There are a few suggestions for remote cluster service that should be addressed in 7.0
- syncInternalsFromStagedReference currently holds on to a Write lock while doing a RPC call to the remote node.
- Multiple RefreshContext's could occur at the same time on a busy system. Refresh() call should limit this from happening instead of letting multiple ones happen.
- Two levels of locking – service.agentMtx to get an agent, and then agent.refMtx as the second layer.
Note that the level of locking isn’t necessarily the issue, but the first level lock is dependent upon how quickly the second level lock can return.
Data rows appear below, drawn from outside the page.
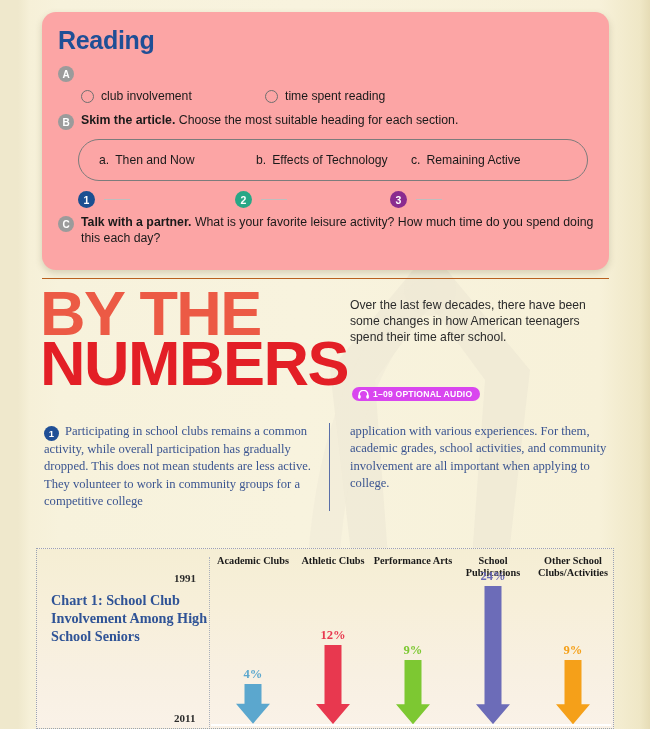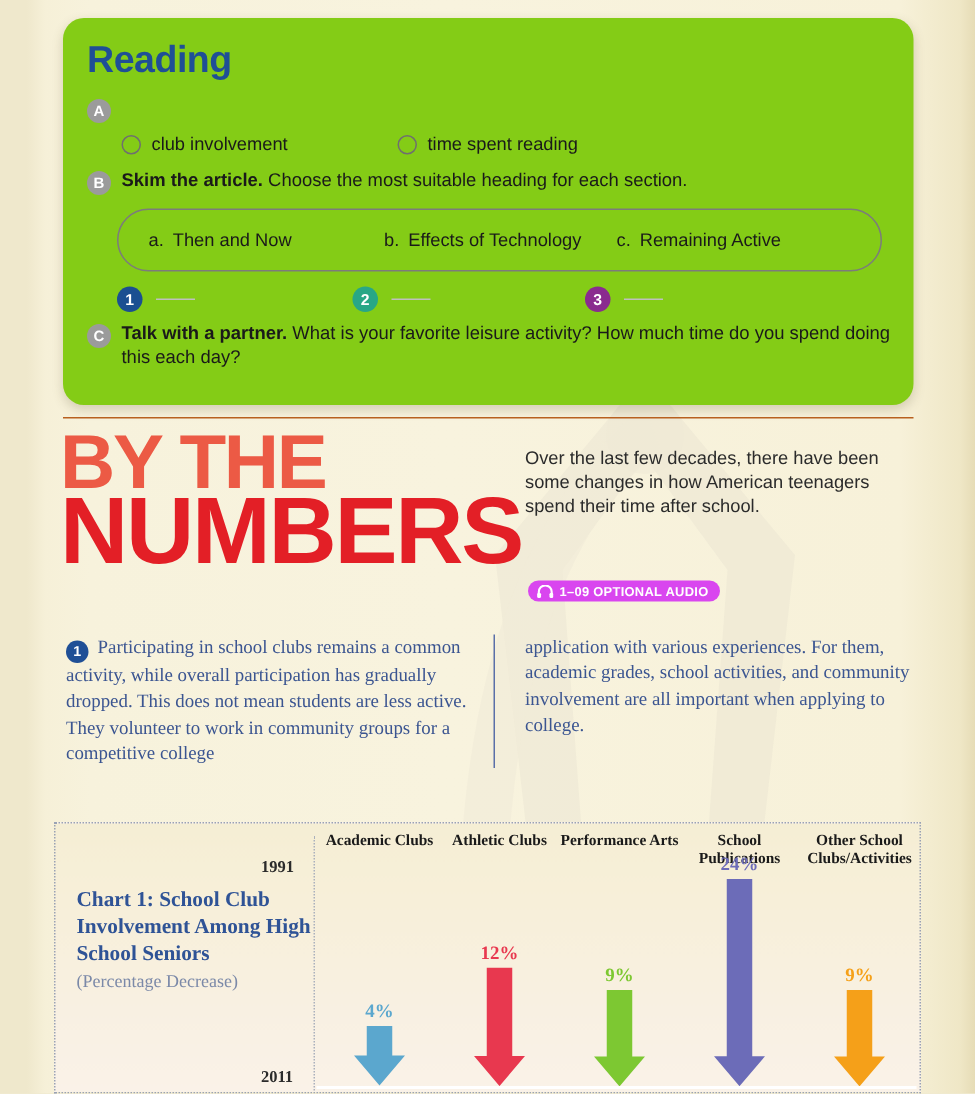--- a/index.html
+++ b/index.html
@@ -32,7 +32,7 @@
   .reading-card {
     position: absolute;
     left: 42px; top: 12px; width: 567px; height: 258px;
-    background: #84cc16;
+    background: #fca5a5;
     border-radius: 14px;
     box-shadow: 0 3px 7px rgba(90,80,40,.22);
     padding: 14px 0 0 16px;

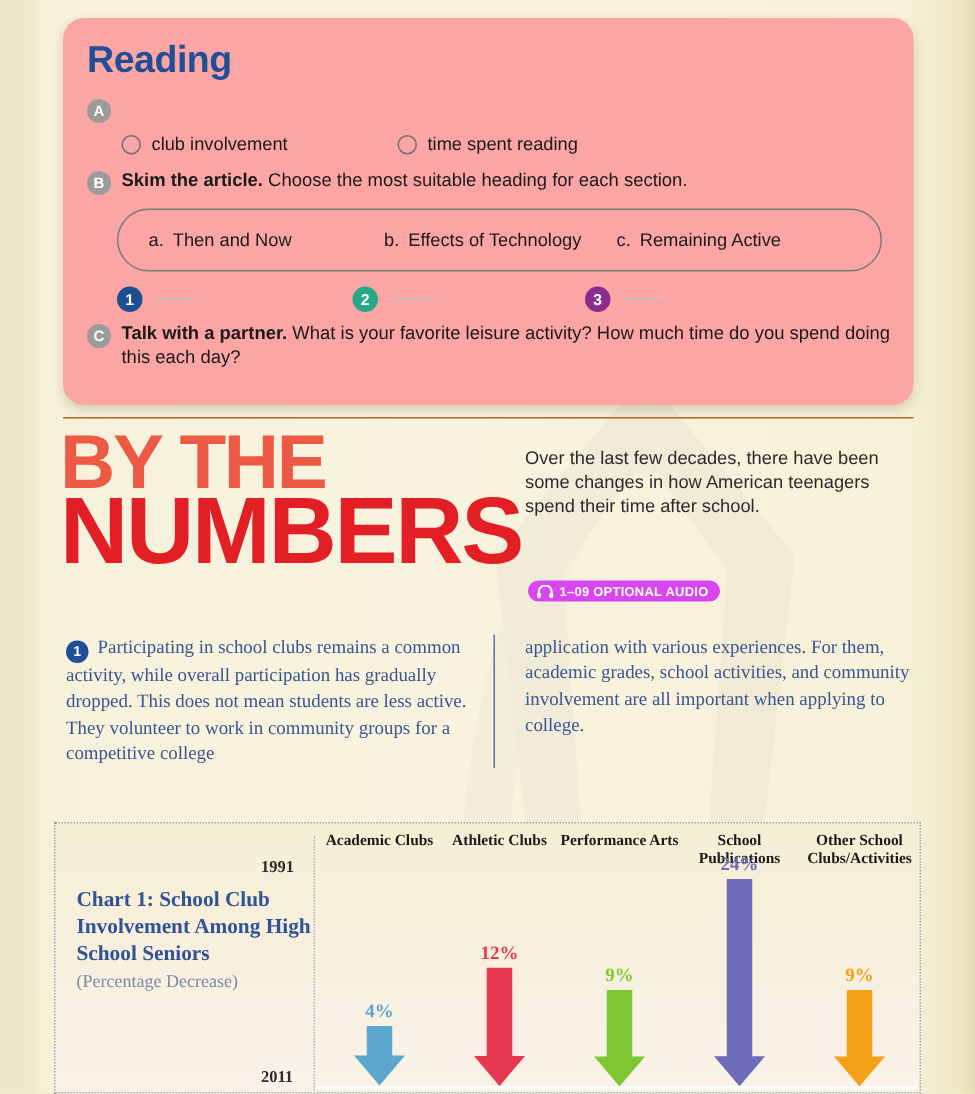--- a/index.html
+++ b/index.html
@@ -107,7 +107,7 @@
     font-weight: bold;
     letter-spacing: -1.5px;
   }
-  .bt-line1 { font-size: 51px; color: #ec5a45; }
+  .bt-line1 { font-size: 63px; color: #ec5a45; }
   .bt-line2 { font-size: 63px; color: #e31f26; }
 
   .intro-text {

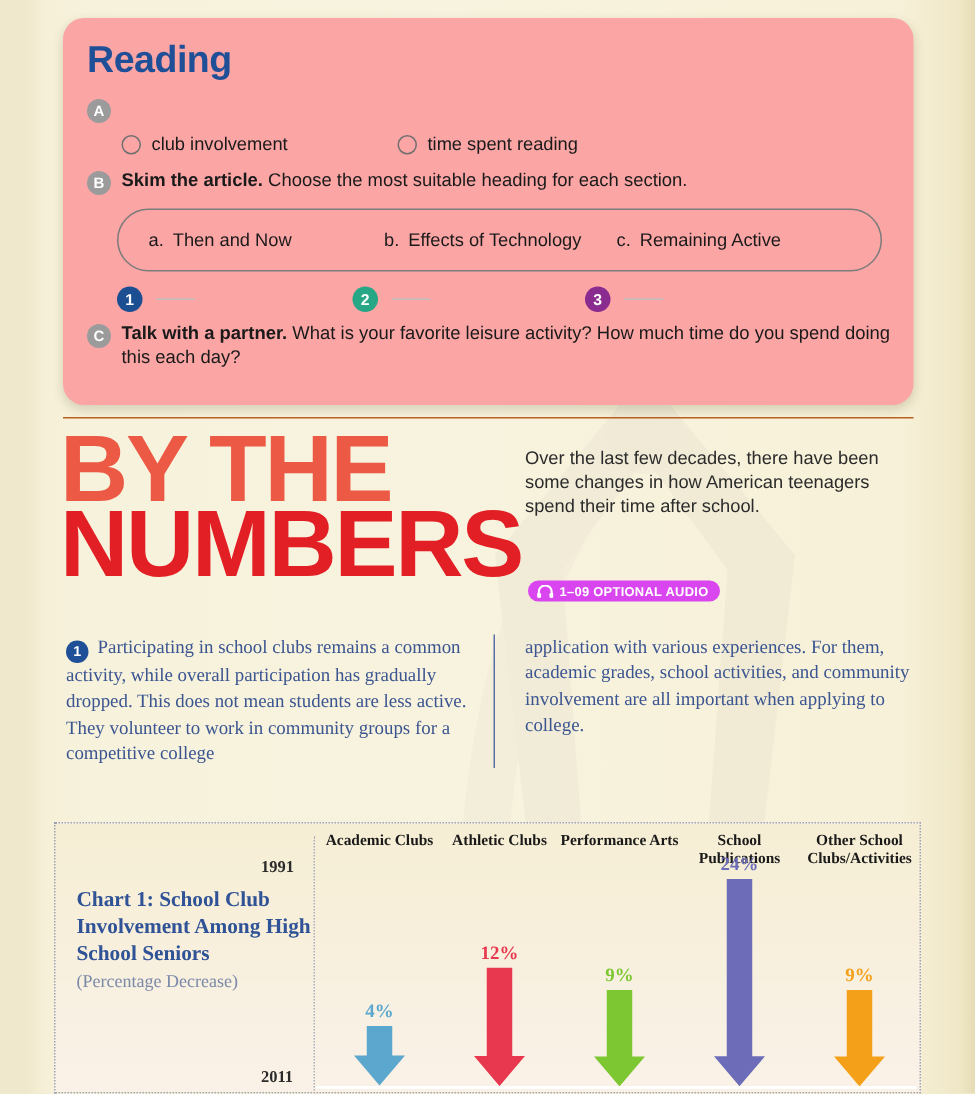--- a/index.html
+++ b/index.html
@@ -300,7 +300,6 @@
 <div class="chart-panel">
   <div class="chart-title">
     <span>Chart 1: School Club Involvement Among High School Seniors</span>
-    <span class="chart-sub">(Percentage Decrease)</span>
   </div>
 
   <div class="year-axis"></div>

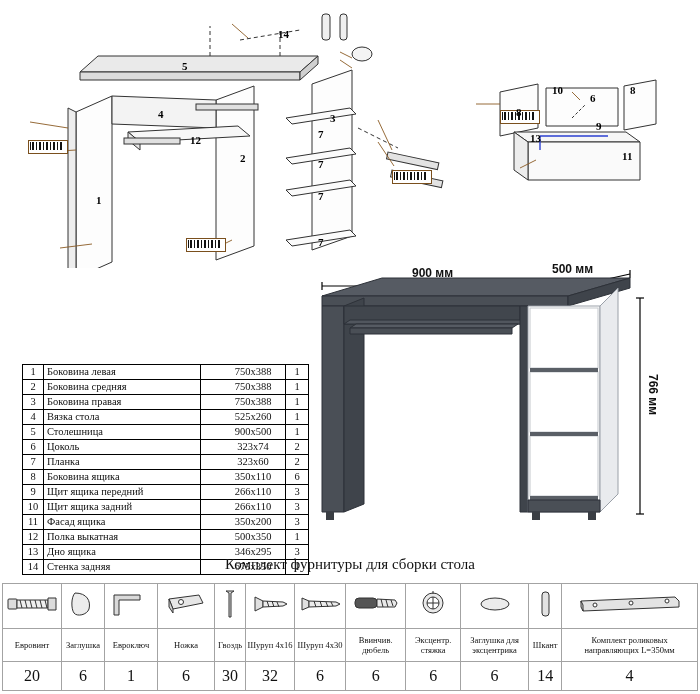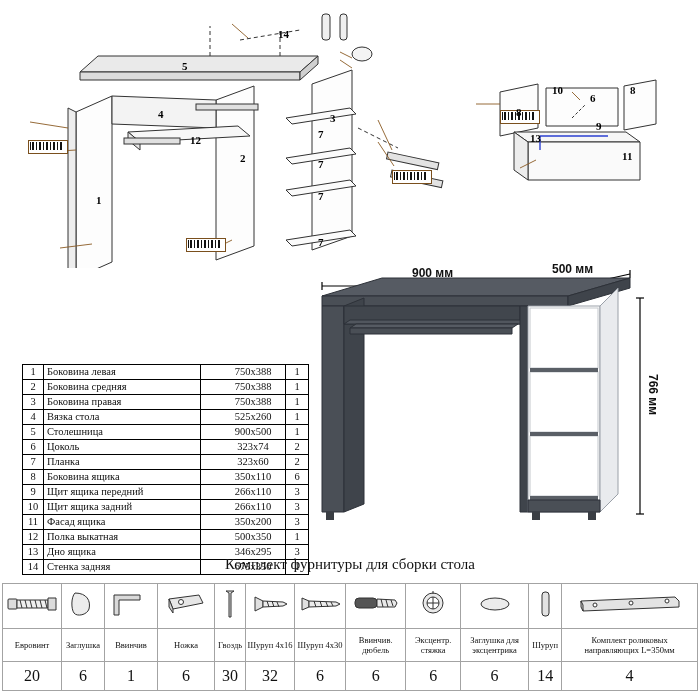--- a/index.html
+++ b/index.html
@@ -439,7 +439,7 @@
     <tr class="namerow">
       <td>Евровинт</td>
       <td>Заглушка</td>
-      <td>Ввинчив</td>
+      <td>Евроключ</td>
       <td>Ножка</td>
       <td>Гвоздь</td>
       <td>Шуруп 4х16</td>

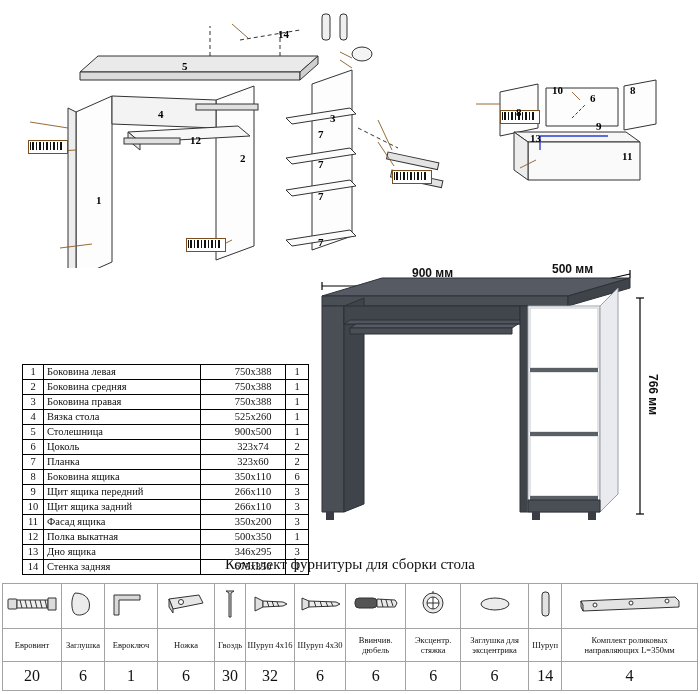--- a/index.html
+++ b/index.html
@@ -447,7 +447,7 @@
       <td>Ввинчив. дюбель</td>
       <td>Эксцентр. стяжка</td>
       <td>Заглушка для эксцентрика</td>
-      <td>Шуруп</td>
+      <td>Шкант</td>
       <td>Комплект роликовых направляющих L=350мм</td>
     </tr>
     <tr class="qtyrow">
AgentMtx WriteLock is held under the following situations:
- Adding a remote cluster
- Setting a remote cluster
- Deleting a remote cluster
- When service.agentMtx WriteLock is held, no read can take place (i.e. unable to call GetCapability, etc).
Only when the service.agentMtx Read-Lock is held, then an agent can be found.
Once an agent is found, the agent.refMtx write lock can be held under the certain scenarios
- Refresh() – (can be periodic or user induced)
- SetRemoteCluster (either metakv boot up or as user induced action)
- Starting a new agent (either as part of metakv boot up or user induced action)
- RPC calls are embedded within the second level locking mechanism. This means that the performance of system can be dependent upon the connectivity to a target node’s ns_server, which involves network conditions and also the node’s overall load and responsiveness.
- Refresh() is launched on a periodical basis via a ticker as well as a manual basis. There is no coordination between the automated effort and the manual effort. As such, it is possible for concurrent Refresh() to occur, and only one of the Refresh() instance win. It wastes system resources and induce potential and unnecessary lock contention.